Dana pointed out to me a couple of naked-eye sights I had thought only accessible to Jay Freeman or Stephen J. O'Meara, above 5000' altitude. First, the Gegenschein. I'd had the impression that it was a small patch of light. It isn't. Once he pointed it out, I could see an elliptical brightening easily two hands-lengths long and two hand-widths wide, oriened along the ecliptic. It culminated at about 1AM, which if you subtract the hour for Darkness Squandring Time, comes to midnight. Gosh, Mr. Science! It really works as it's supposed to! Later, I could see extension all the way to the west, crossing the Milky way. It was almost like a second Milky Way crossing the sky in a different path. Later, as were were thinking about packing up at 4AM, I could see zodiacal light starting to pile up in the east, again crossing the Milky Way, after the other crossing point had set. Cool!

Another thing he pointed out was M33. Once I located it using a dismounted finder scope, I found I could indeed see a naked-eye fuzzy at the correct location. Again, this was something I'd heard about from dark-site star parties but hadn't expected to see myself.
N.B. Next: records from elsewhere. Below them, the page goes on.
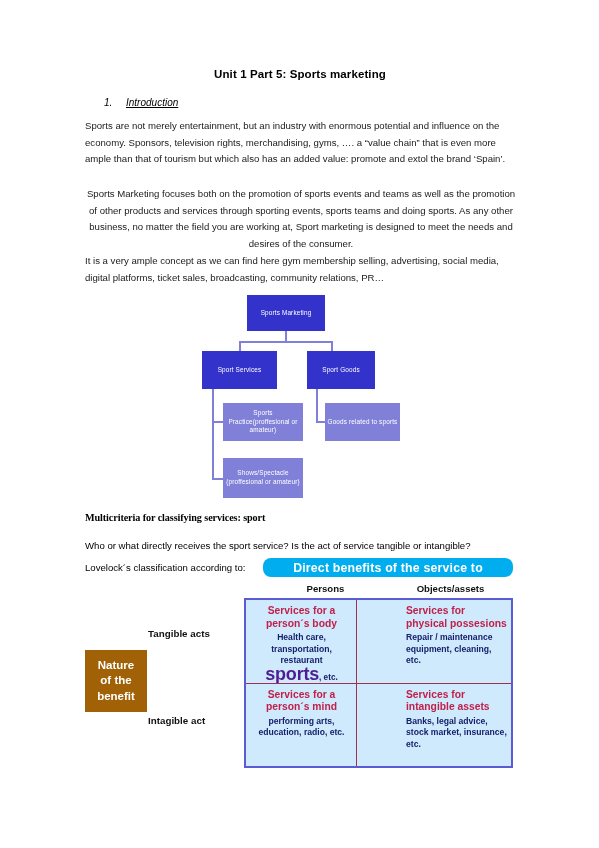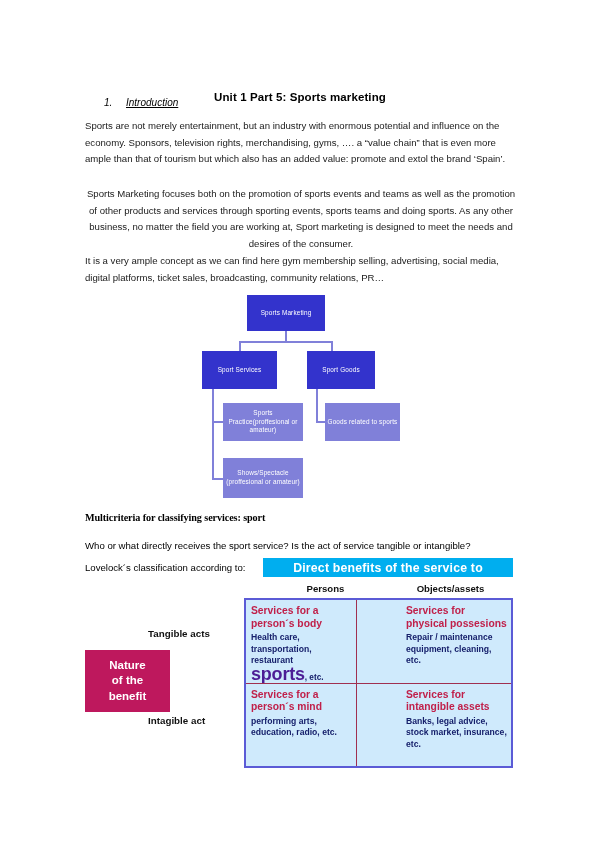"Unit 1 Part 5: Sports" .doc-title { margin-top: 23px -> none }
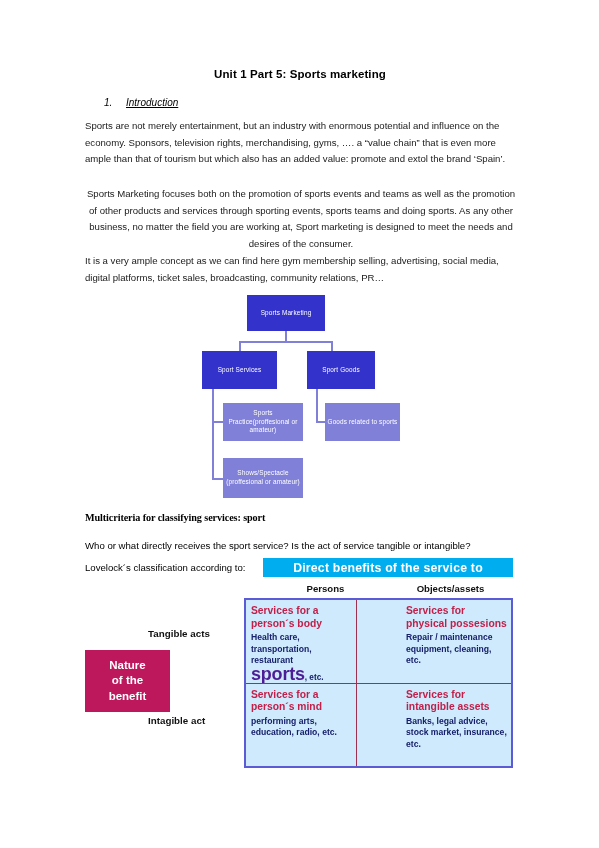"Direct benefits of the service" .banner { border-radius: none -> 8px }
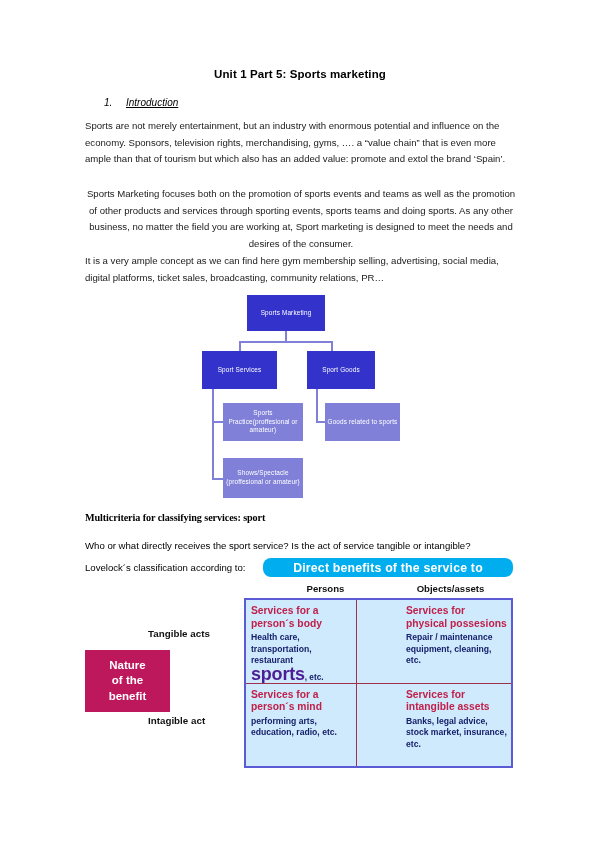"Services for a person´s body" .mcell.left-cell { text-align: none -> center }
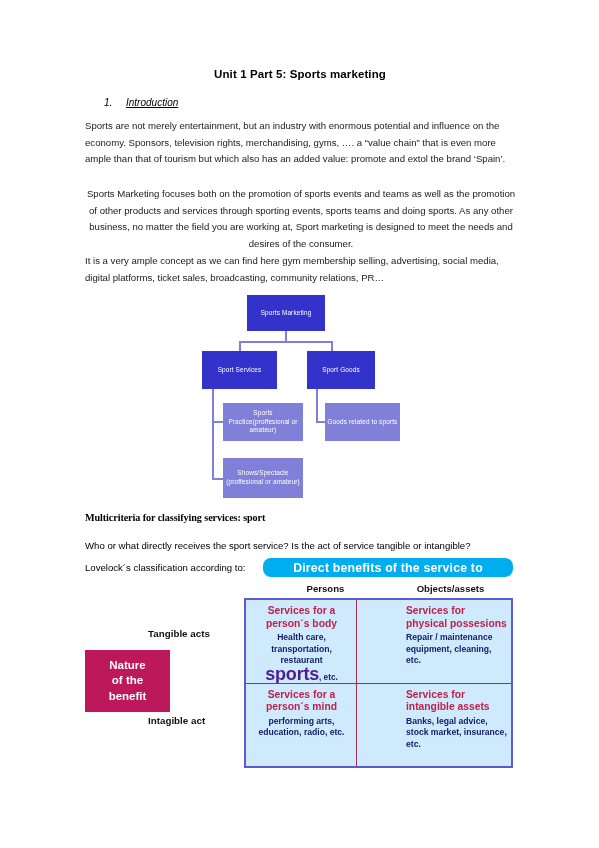"Nature" .nature-box { background: #be185d -> #a16207; width: 85px -> 62px }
Later, Dana looked at one of his favorite southern-sky objects, the PN IC5148-50, in Grus. The sky being so transparent made this the night to look at something so far down in the murk to the south. He was surprised to see a second fuzzy in the field where none had been before. He'd discovered a comet! Well, D'Arrest had discovered this one back in 1851 (see http://cfa-www.harvard.edu/icq/CometMags.html ) but neither of us knew about it, so it was an independent discovery. After some work with charts, I was able to spot it myself. Thanks again, Dana!

We did a lot in the southern sky, getting good views of the Sculptor Group and some of the Fornax objects. Oh, how I envy Southern Hemisphere observers! Later, we also picked up a spectacular view of M82, looking much like photographs.

Meanwhile, I worked in Cetus, picking up two previously un-logged galaxies, 175 and 168. I looked at some others, too, such as the difficult NGC45, which is near a 7th-mag star and has low surface brightness.

Around 3AM we started winding down, doing some winter eye candy. This is really the time of year to do it because it's still warm and isn't raining. However, you have to be willing to stay late. By this time, seeing was starting to go soft, so we only saw 5 stars in the Trapezium.

We were gone by about 4:30, so I got home as dawn was breaking.